Times sure have changed, as is clear from Philip F. Gura's new literary history, “Truth's Ragged Edge: The Rise of the American Novel.”
Spanning the period from 1789 to the 1870s, Gura demonstrates how far we've come in recent decades, when largely ignored genre fiction — including slave narratives, gothic thrillers and sentimental novels — began crashing the party.
Gura doesn't open his story with James Fenimore Cooper — or even with Charles Brockden Brown, who has increasingly been included in the traditional literary canon — but with novels like Susanna Rowson's “Charlotte Temple” (1791) and Hannah Webster Foster's “The Coquette” (1797), both revolving around seduced and abandoned women.
In addition to Brown, Gura makes room for George Lippard, whose “The Quaker City” (1844), a takedown of the rich and famous that features rape, incest, drugs, cannibalism and murder, was the most popular American novel before 1850.
Bypassing “The Last of the Mohicans,” Gura focuses instead on Catharine Maria Sedgwick's “Hope Leslie” (1827), which rewrites colonial history through more textured portraits of Puritan women and American Indians.
And Gura rightly devotes significant attention to Elizabeth Stoddard, who, despite being the best midcentury American novelist after Hawthorne and Melville, remains excluded from the Library of America, which has done much more for unsung 20th-century writers than equally deserving 19th-century equivalents.
What's most impressive about “Truth's Ragged Edge” is Gura's ability to corral all this material into a coherent literary history with an overarching theme: The ongoing tension in American fiction between the individualized pursuit of happiness and communal values grounded in old-time religion.
As Gura demonstrates, that tension takes on new meaning when the focus is sexual desire, women's liberation, workers' rights or racial equality — topics that recur continually in the novels covered here.

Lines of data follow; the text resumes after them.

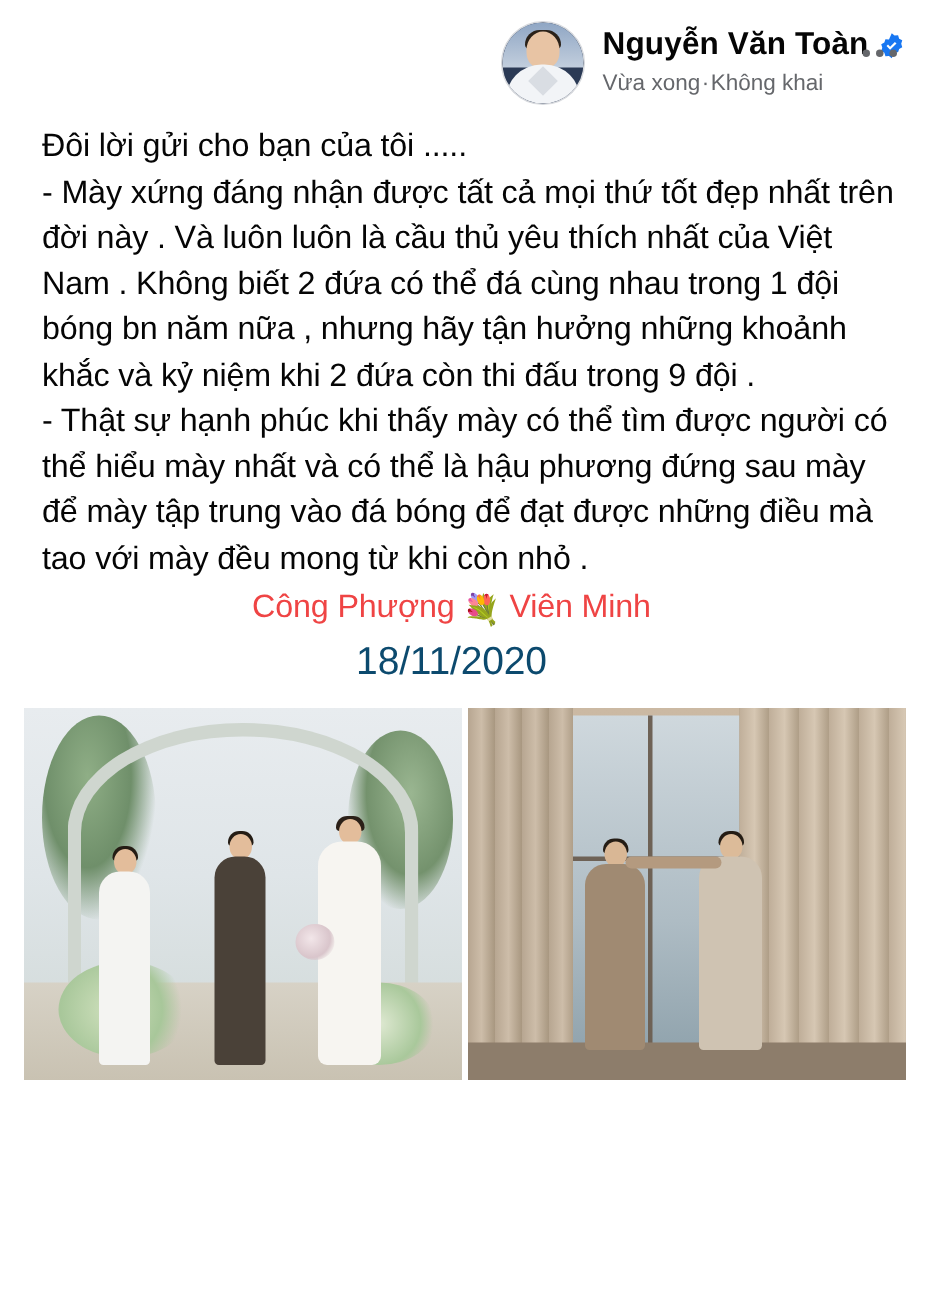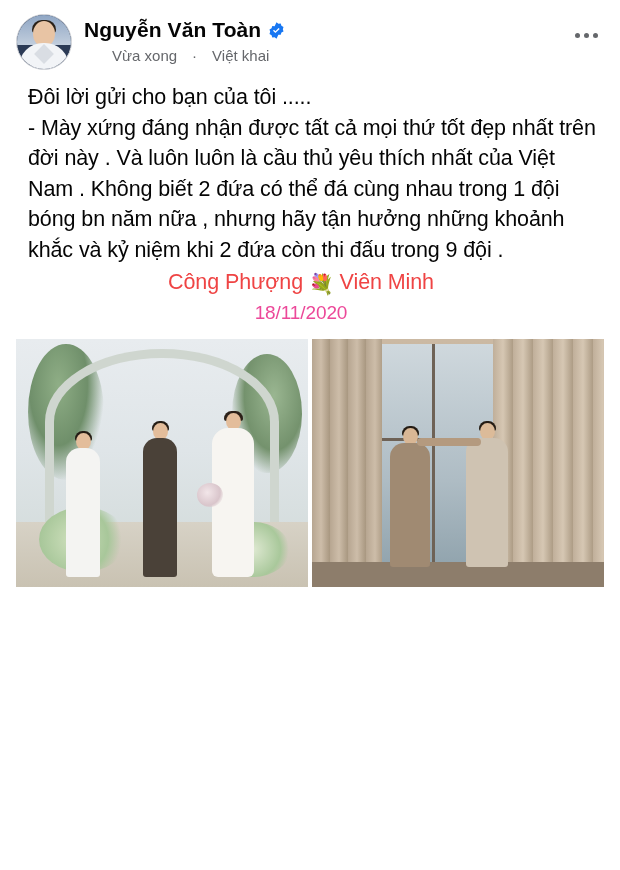--- a/index.html
+++ b/index.html
@@ -28,6 +28,7 @@
     align-items: flex-start;
     padding: 14px 16px 6px 16px;
     position: relative;
+    justify-content: flex-end;
   }
 
   .avatar {

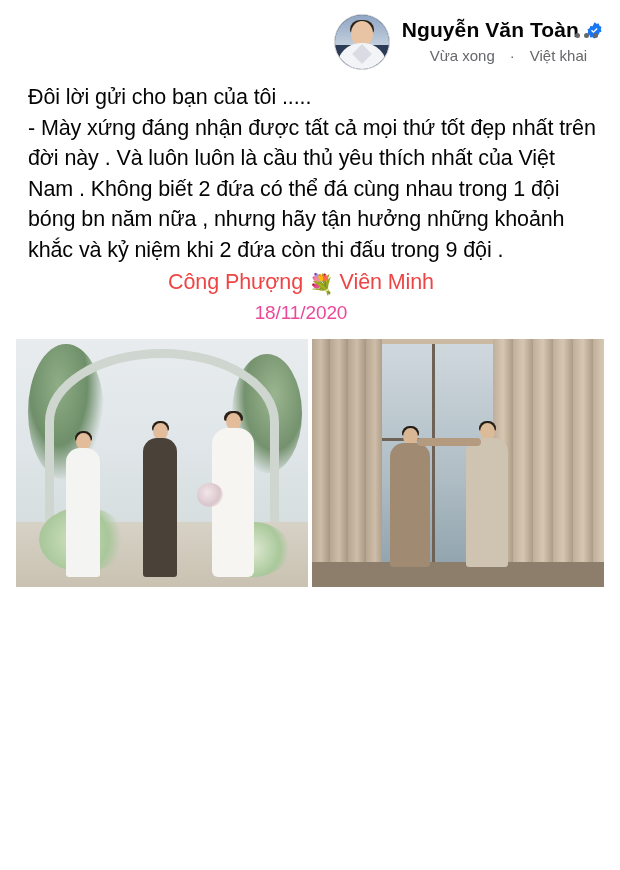--- a/index.html
+++ b/index.html
@@ -121,8 +121,7 @@
     color: #65676b;
     display: flex;
     align-items: center;
-    gap: 15px;
-    margin-left: 28px;
+    gap: 1px;
   }
   .meta-dot {
     font-size: 15px;

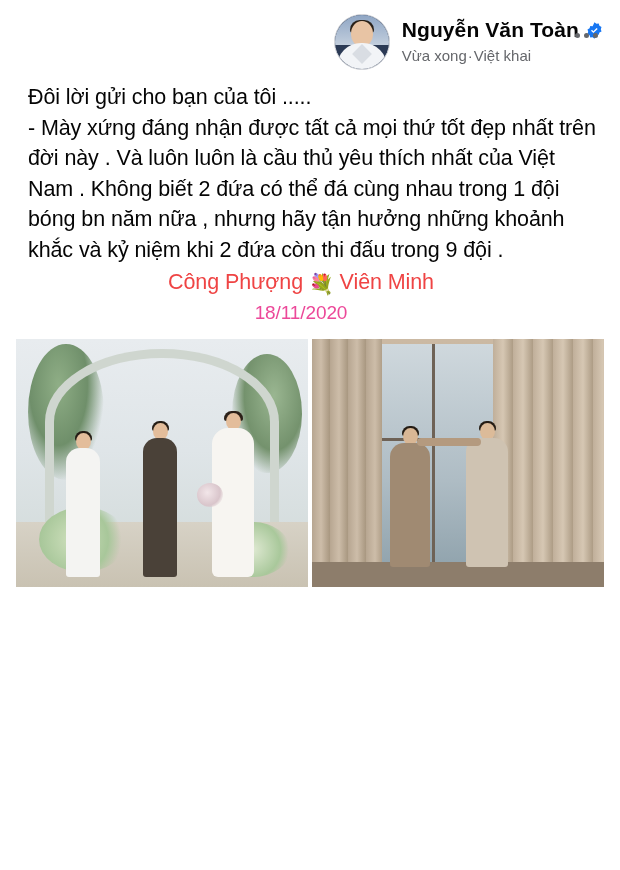--- a/index.html
+++ b/index.html
@@ -395,7 +395,7 @@
       <div class="meta-row">
         <span>Vừa xong</span>
         <span class="meta-dot">·</span>
-        <span>Việt khai</span>
+        <span>Không khai</span>
       </div>
     </div>
 

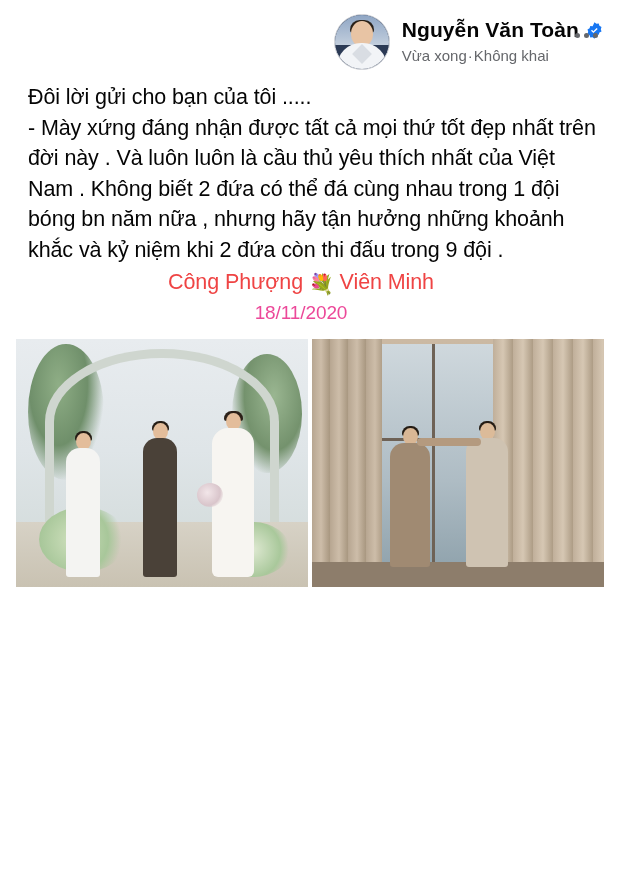--- a/index.html
+++ b/index.html
@@ -409,6 +409,7 @@
   <div class="post-body">
     <p>Đôi lời gửi cho bạn của tôi .....</p>
     <p>- Mày xứng đáng nhận được tất cả mọi thứ tốt đẹp nhất trên đời này . Và luôn luôn là cầu thủ yêu thích nhất của Việt Nam . Không biết 2 đứa có thể đá cùng nhau trong 1 đội bóng bn năm nữa , nhưng hãy tận hưởng những khoảnh khắc và kỷ niệm khi 2 đứa còn thi đấu trong 9 đội .</p>
+    <p>- Thật sự hạnh phúc khi thấy mày có thể tìm được người có thể hiểu mày nhất và có thể là hậu phương đứng sau mày để mày tập trung vào đá bóng để đạt được những điều mà tao với mày đều mong từ khi còn nhỏ .</p>
 
     <div class="signature">
       <div class="sig-line">

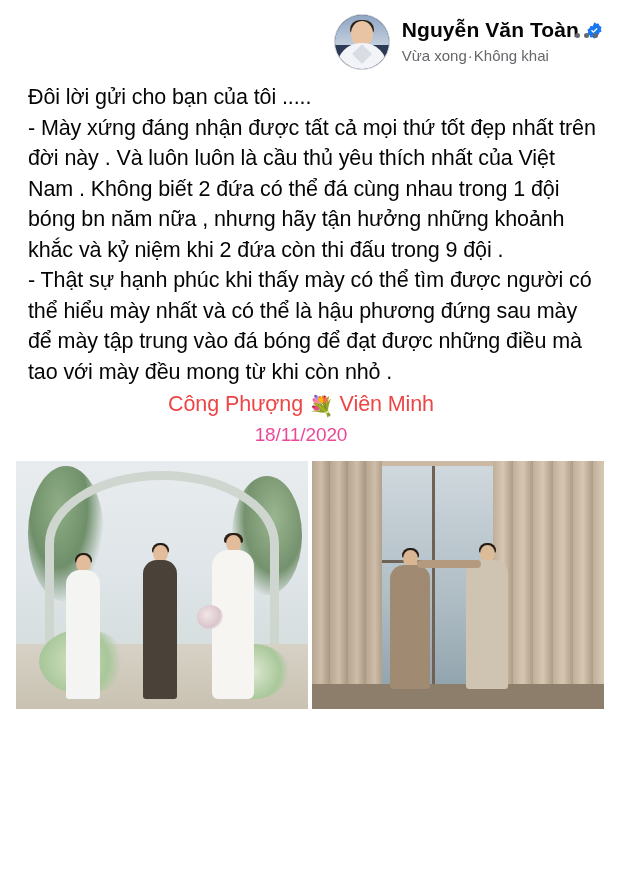--- a/index.html
+++ b/index.html
@@ -176,8 +176,8 @@
     vertical-align: -2px;
   }
   .sig-date {
-    font-size: 19px;
-    color: #ec4899;
+    font-size: 26px;
+    color: #0c4a6e;
     line-height: 1.45;
   }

Gura tacitly assumes that novels addressing these topics are thereby intrinsically better; at one point, he even suggests that novelists' placement in the literary canon — as well as judgments regarding whether writers advanced the form of the novel itself — should hinge on how “attuned to their times” they are.
But such a reductive view equates literature with sociology, ignores aesthetics and provides no basis for judging how well an author writes, uses language or plays with form. Gura pays scant attention to these topics, opting instead for brief, flat biographies and frequently mind-numbing plot summaries. We get all of the facts, but little sense of how they are shaped.
Worse still, Gura's approach reproduces the false dichotomy between formally complex, introspective novels in the traditional canon and the excluded, often topical works Gura champions.
One sees this most clearly in Gura's disappointing chapter on Hawthorne and Melville, which serves up potted, old-fashioned readings on these authors' preoccupation with the thin line separating healthy egoism from destructive egotism.
This cramped approach doesn't do justice to Hawthorne's comprehensive historical revisionism or Melville's brilliant critiques of racism, slavery, capitalism and popular culture.
To downplay such topical features in our two greatest antebellum novelists is the mirror image of critics' longstanding failure to properly value the aesthetic achievement of writers like Stoddard, whose “The Morgesons” (1862) is formally and thematically daring.
In neglecting the novel's form while privileging content, Gura undersells some of the very writers he earnestly extols — while overselling others who, however historically interesting they might be, simply weren't very good.
We're doing ourselves no favors — and ultimately discrediting efforts to expand the canon — when we refuse to make honest value judgments about the quality of what we read. Trying to be democratically all-inclusive, Gura consistently ducks this hard-edged truth.
Mike Fischer is a staff writer for the Milwaukee Journal Sentinel.